- Aim of the task:
Your job is to set down the stretch of entries that opens with the line containing "absolute; background: #e9e9e9;" and closes with the line containing "absolute; background: #84cc16;". Keep both end lines, copy each exactly, and add nothing.

- Material for this task:
###

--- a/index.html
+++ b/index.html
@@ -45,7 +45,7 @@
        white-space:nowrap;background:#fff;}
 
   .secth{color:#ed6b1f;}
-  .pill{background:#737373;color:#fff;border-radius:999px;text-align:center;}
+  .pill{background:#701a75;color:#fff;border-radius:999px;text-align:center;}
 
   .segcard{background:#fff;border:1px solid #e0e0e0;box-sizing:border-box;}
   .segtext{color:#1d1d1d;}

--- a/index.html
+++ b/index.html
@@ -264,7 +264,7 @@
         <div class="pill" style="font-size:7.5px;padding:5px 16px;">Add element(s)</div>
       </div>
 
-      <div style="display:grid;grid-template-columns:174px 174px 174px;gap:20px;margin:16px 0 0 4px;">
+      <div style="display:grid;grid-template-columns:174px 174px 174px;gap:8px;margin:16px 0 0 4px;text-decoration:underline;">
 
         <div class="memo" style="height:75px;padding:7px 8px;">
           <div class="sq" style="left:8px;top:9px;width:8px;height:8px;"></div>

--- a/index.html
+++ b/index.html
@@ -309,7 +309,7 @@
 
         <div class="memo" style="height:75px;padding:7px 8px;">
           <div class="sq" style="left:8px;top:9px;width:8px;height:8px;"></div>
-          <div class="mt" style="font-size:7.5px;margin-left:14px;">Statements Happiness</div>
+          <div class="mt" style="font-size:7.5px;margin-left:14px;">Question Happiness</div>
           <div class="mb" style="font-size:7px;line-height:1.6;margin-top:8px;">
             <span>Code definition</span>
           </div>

###

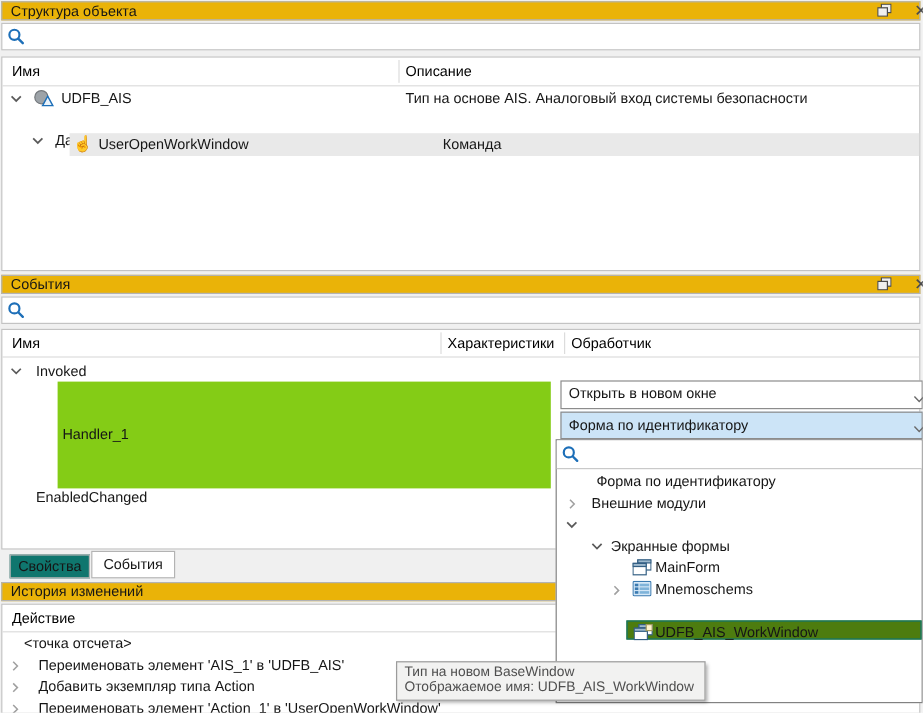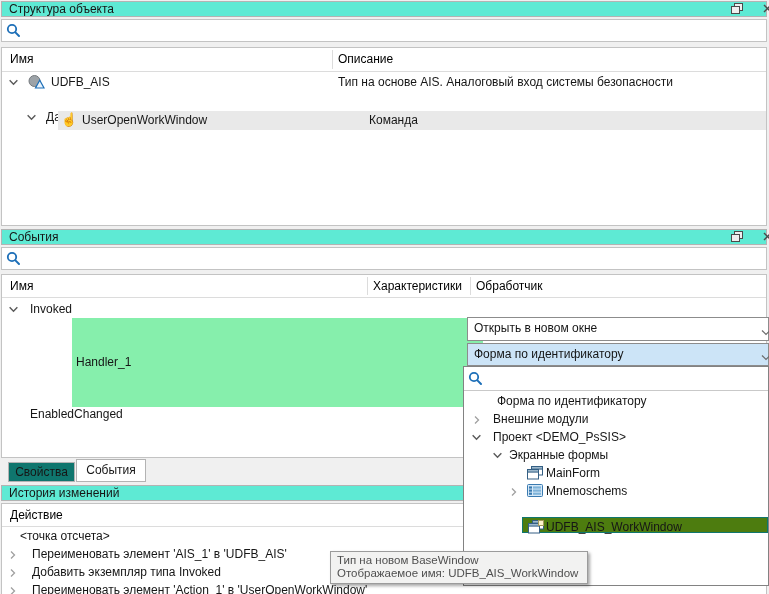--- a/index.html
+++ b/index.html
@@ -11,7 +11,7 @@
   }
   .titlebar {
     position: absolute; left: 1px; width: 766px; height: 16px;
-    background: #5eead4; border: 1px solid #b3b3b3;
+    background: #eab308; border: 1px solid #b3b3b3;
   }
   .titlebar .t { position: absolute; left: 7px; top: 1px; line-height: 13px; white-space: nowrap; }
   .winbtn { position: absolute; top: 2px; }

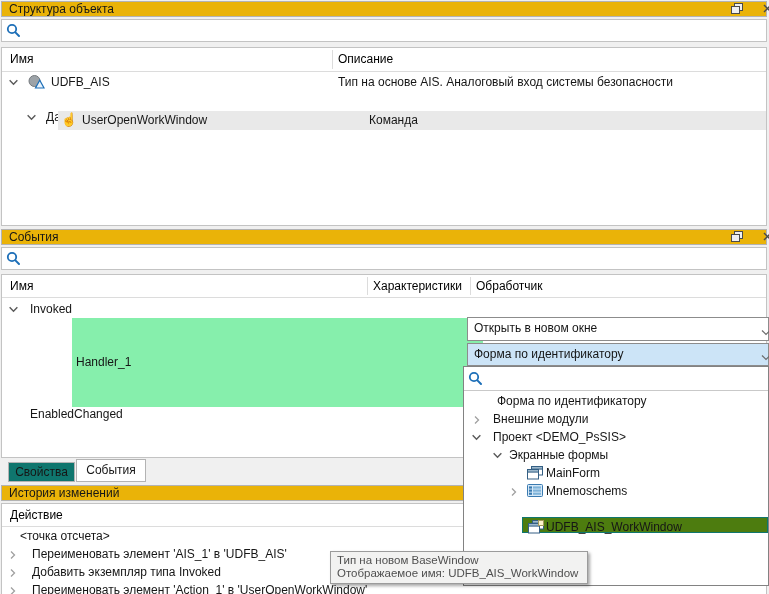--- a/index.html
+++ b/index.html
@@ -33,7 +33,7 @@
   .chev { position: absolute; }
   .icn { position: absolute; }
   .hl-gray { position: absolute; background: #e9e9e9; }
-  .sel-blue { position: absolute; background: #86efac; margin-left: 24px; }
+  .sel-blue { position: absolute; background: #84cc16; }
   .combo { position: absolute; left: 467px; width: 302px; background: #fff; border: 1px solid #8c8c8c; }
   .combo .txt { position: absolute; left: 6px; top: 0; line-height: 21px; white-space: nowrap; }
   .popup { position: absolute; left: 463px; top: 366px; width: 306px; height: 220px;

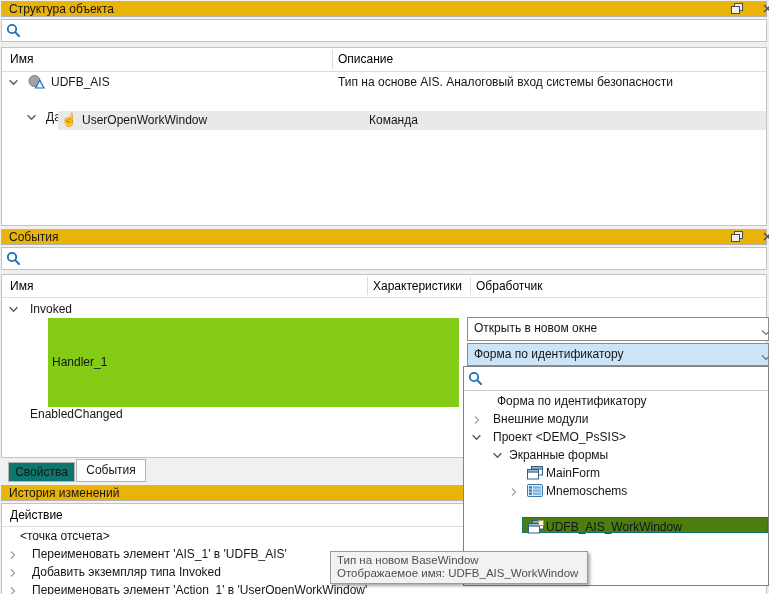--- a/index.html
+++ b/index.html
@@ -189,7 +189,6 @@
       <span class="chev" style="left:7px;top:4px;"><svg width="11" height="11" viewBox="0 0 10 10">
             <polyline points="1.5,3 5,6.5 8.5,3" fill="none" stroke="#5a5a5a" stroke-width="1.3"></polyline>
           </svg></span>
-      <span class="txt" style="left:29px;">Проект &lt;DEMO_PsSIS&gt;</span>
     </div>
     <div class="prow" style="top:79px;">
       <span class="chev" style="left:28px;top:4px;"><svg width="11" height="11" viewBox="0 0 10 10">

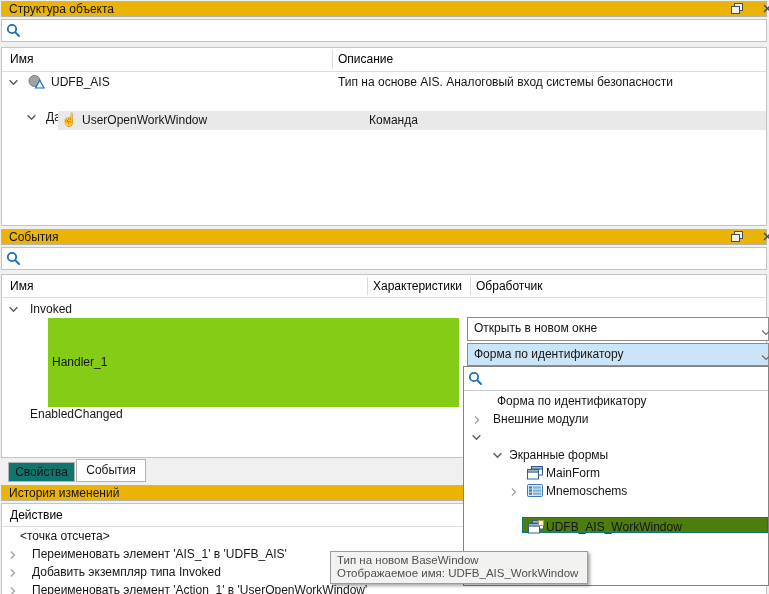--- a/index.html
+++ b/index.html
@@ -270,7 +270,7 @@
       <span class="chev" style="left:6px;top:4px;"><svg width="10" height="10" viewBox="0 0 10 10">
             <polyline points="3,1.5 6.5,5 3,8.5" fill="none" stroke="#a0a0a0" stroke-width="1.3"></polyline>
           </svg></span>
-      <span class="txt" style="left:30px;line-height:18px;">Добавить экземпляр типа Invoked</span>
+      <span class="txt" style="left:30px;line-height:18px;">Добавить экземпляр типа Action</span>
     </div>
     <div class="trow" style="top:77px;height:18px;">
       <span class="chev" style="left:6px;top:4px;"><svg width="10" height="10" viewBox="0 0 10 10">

###

- Solution for this task:
   .hl-gray { position: absolute; background: #e9e9e9; }
-  .sel-blue { position: absolute; background: #86efac; margin-left: 24px; }
+  .sel-blue { position: absolute; background: #84cc16; }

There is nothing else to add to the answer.